If you're on Facebook, you may also want to visit the Riggers Group and the group that was set up specificly in memory of Hammy.

Many of those who had the pleasure of working with Hammy or were victims of his practical jokes and keen sense of humour are there. Some of them may be interested in providing you with thoughts for your story as well.

Veronica


----------



## sheilawadden (9 Mar 2009)

I might try that. Thanks for your help.


----------



## Nfld Sapper (16 Mar 2009)

Parachute rigger WO Hammy Hamilton remembered






WO Michael (Hammy) Hamilton passed away on February 22 following a car accident in Cold Lake, Alberta. Hammy was known for his athleticism, good humour and community involvement.

Monday, March 16, 2009

Trenton, Ontario – In 1985, when Warrant Officer Michael (Hammy) Hamilton joined the parachute rigger family, the world of CF parachute rigging changed. It changed again when he passed away at the age of 46 following a car accident in Cold Lake, Alberta on February 22.

At the time of his death, WO Hamilton worked in Trenton as a member of the Canadian Forces Land Advance Warfare Centre. He had been visiting Alberta for training at the time of the accident.  

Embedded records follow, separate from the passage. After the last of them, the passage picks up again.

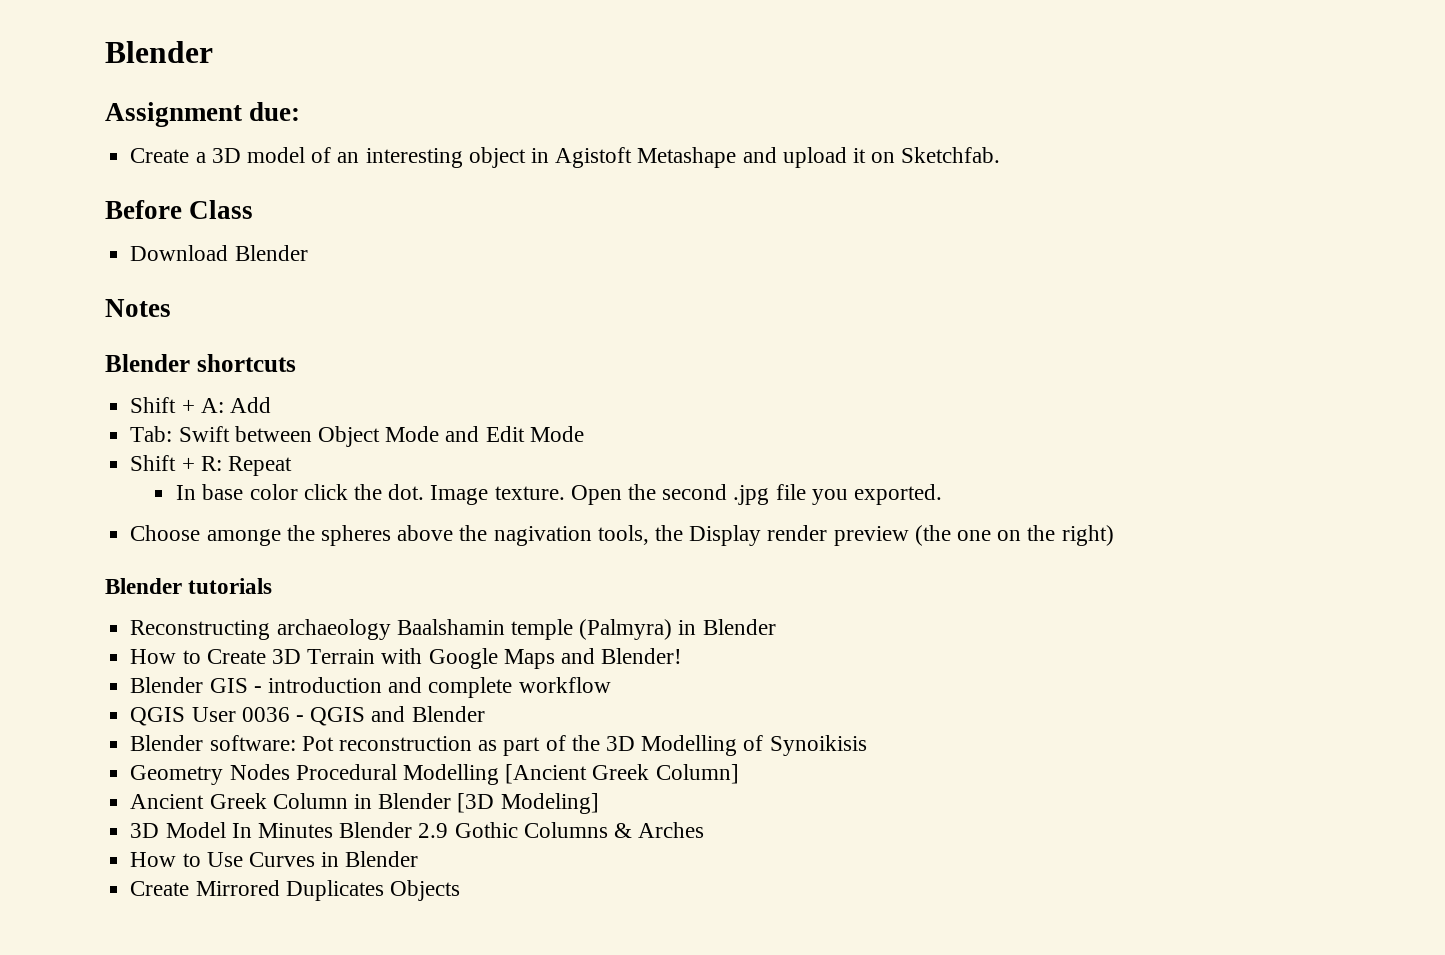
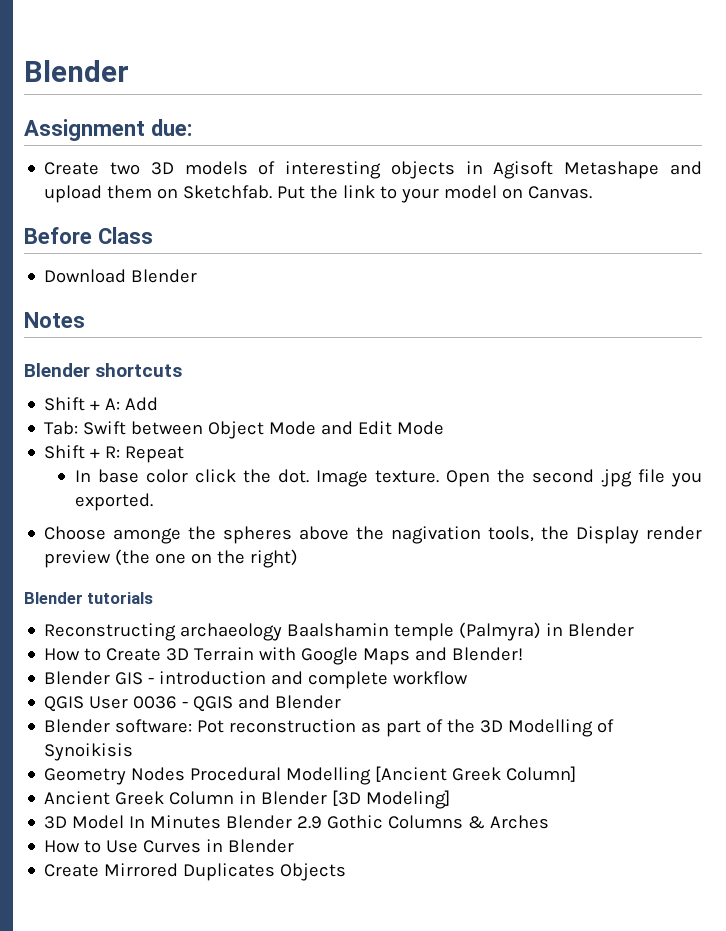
- Create a 3D model of an interesting object in Agistoft Metashape and upload it on Sketchfab.
+ Create two 3D models of interesting objects in Agisoft Metashape and upload them on Sketchfab. Put the link to your model on Canvas.

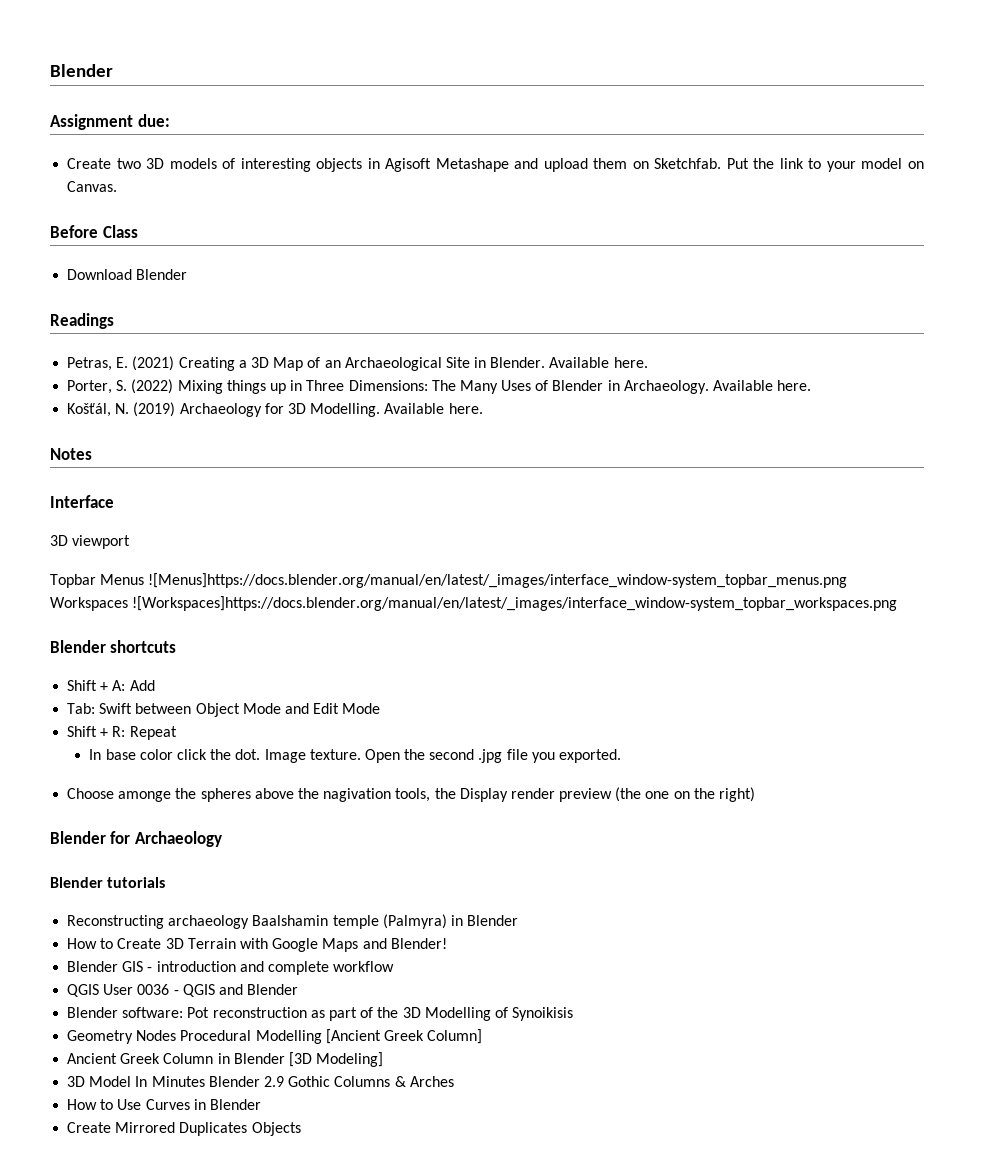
+ Readings
+ Petras, E. (2021) Creating a 3D Map of an Archaeological Site in Blender. Available here.
+ Porter, S. (2022) Mixing things up in Three Dimensions: The Many Uses of Blender in Archaeology. Available here.
+ Košťál, N. (2019) Archaeology for 3D Modelling. Available here.
  Notes
+ Interface
+ 3D viewport
+ Topbar Menus ![Menus]https://docs.blender.org/manual/en/latest/_images/interface_window-system_topbar_menus.png Workspaces ![Workspaces]https://docs.blender.org/manual/en/latest/_images/interface_window-system_topbar_workspaces.png
+ Blender for Archaeology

WO Michael Hammy Hamilton 

“It took Hammy about 20 seconds to go from being the new guy in the unit to the old vet, taking the young guys under his wing. He just had that way about him that naturally made you like him,” said Chief Warrant Officer A.G. McGee, who first met WO Hamilton at the Canadian Forces Parachute Maintenance Depot in Edmonton over 20 years ago.

Joined the CF in 1981
WO Hamilton joined the Canadian Forces in 1981. From the beginning, he was the ultimate athlete. He was always involved in unit sports as well as base teams. If he wasn’t at work, he was at the nearest sports venue. Mike always encouraged his peers to participate no matter what their skill level; however he always wanted to come out on top.






WO Hamilton was the ultimate athlete. 

One of WO Hamilton’s true passions was the Montreal Canadiens. He would do anything to watch a game, no matter where he was or what he was doing. He once attended a unit function that took place at the same time that his beloved team played Calgary in the finals. He managed to bring in a four-inch TV to watch his team play. Before the event was over, the whole unit was in another room watching the game with Hammy.  

Never at a loss for words
WO Hamilton was always the one to get a party started. He loved to find the closest microphone available and appoint himself as the night’s MC. A man who was never at a loss for words, he always managed to get things rolling so that all had a good time.

If there was a camera, WO Hamilton was either in front of it hamming it up, or he was behind it, acting as the director and the producer. That he never won an Oscar still remains a mystery to his rigger family.






WO Hamilton wears a cone head hat at a mess dinner. 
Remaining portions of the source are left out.